**EXERCISE INSTRUCTIONS:** Nothing but the lines from the one with "total: 14491.03 -> 14289.15" through the final line of the entries should appear in the answer, copied exactly and without pictures.

**Data entries:**

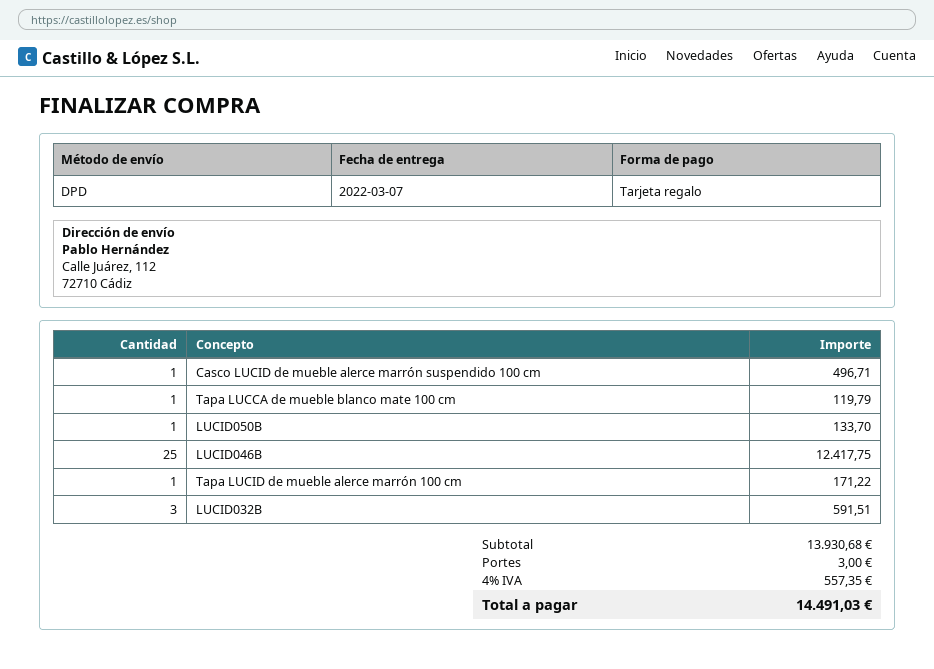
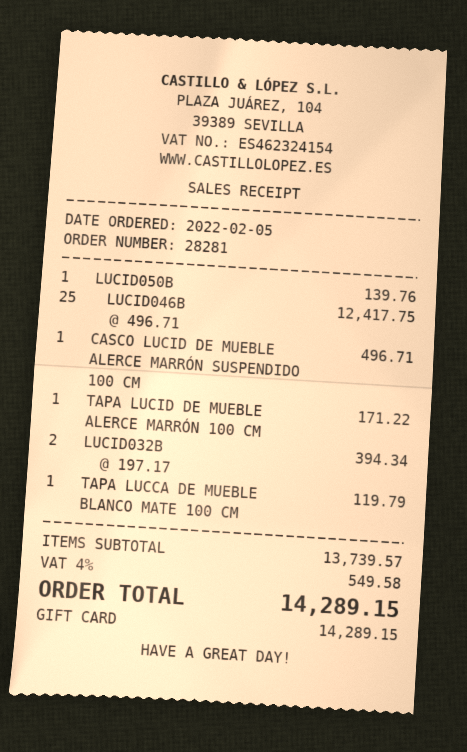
LUCID050B: 1 for 133.70 -> 1 for 139.76
LUCID032B: 3 for 591.51 -> 2 for 394.34
subtotal: 13930.68 -> 13739.57
shipping: 3.00 -> none
tax: 4% = 557.35 -> 4% = 549.58
total: 14491.03 -> 14289.15

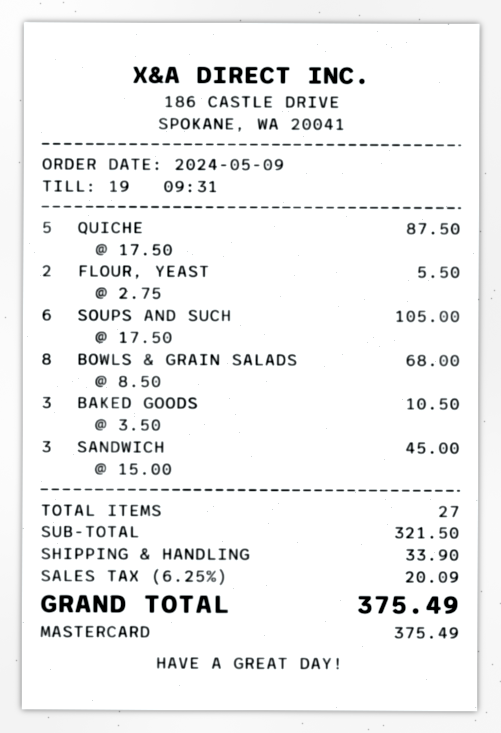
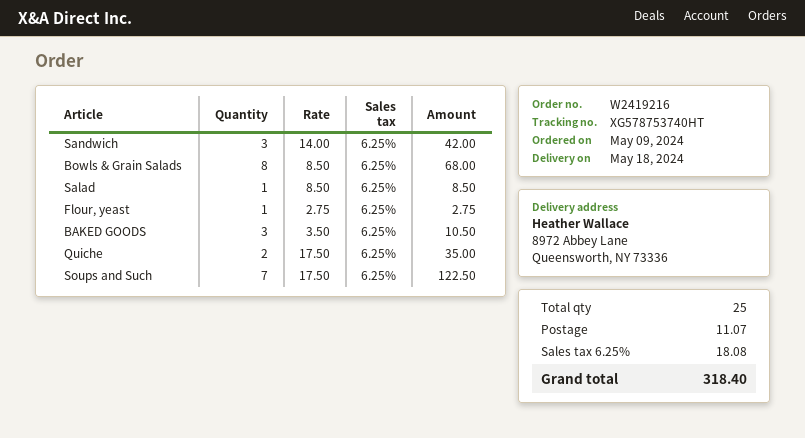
QUICHE: 5 x 17.50 = 87.50 -> 2 x 17.50 = 35.00
FLOUR, YEAST: 2 x 2.75 = 5.50 -> 1 x 2.75 = 2.75
SOUPS AND SUCH: 6 x 17.50 = 105.00 -> 7 x 17.50 = 122.50
SANDWICH: 3 x 15.00 = 45.00 -> 3 x 14.00 = 42.00
Salad: none -> 1 x 8.50 = 8.50
total quantity: 27 -> 25
shipping: 33.90 -> 11.07
tax: 6.25% = 20.09 -> 6.25% = 18.08
total: 375.49 -> 318.40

**ANSWER SPACE:**
total: 14491.03 -> 14289.15

QUICHE: 5 x 17.50 = 87.50 -> 2 x 17.50 = 35.00
FLOUR, YEAST: 2 x 2.75 = 5.50 -> 1 x 2.75 = 2.75
SOUPS AND SUCH: 6 x 17.50 = 105.00 -> 7 x 17.50 = 122.50
SANDWICH: 3 x 15.00 = 45.00 -> 3 x 14.00 = 42.00
Salad: none -> 1 x 8.50 = 8.50
total quantity: 27 -> 25
shipping: 33.90 -> 11.07
tax: 6.25% = 20.09 -> 6.25% = 18.08
total: 375.49 -> 318.40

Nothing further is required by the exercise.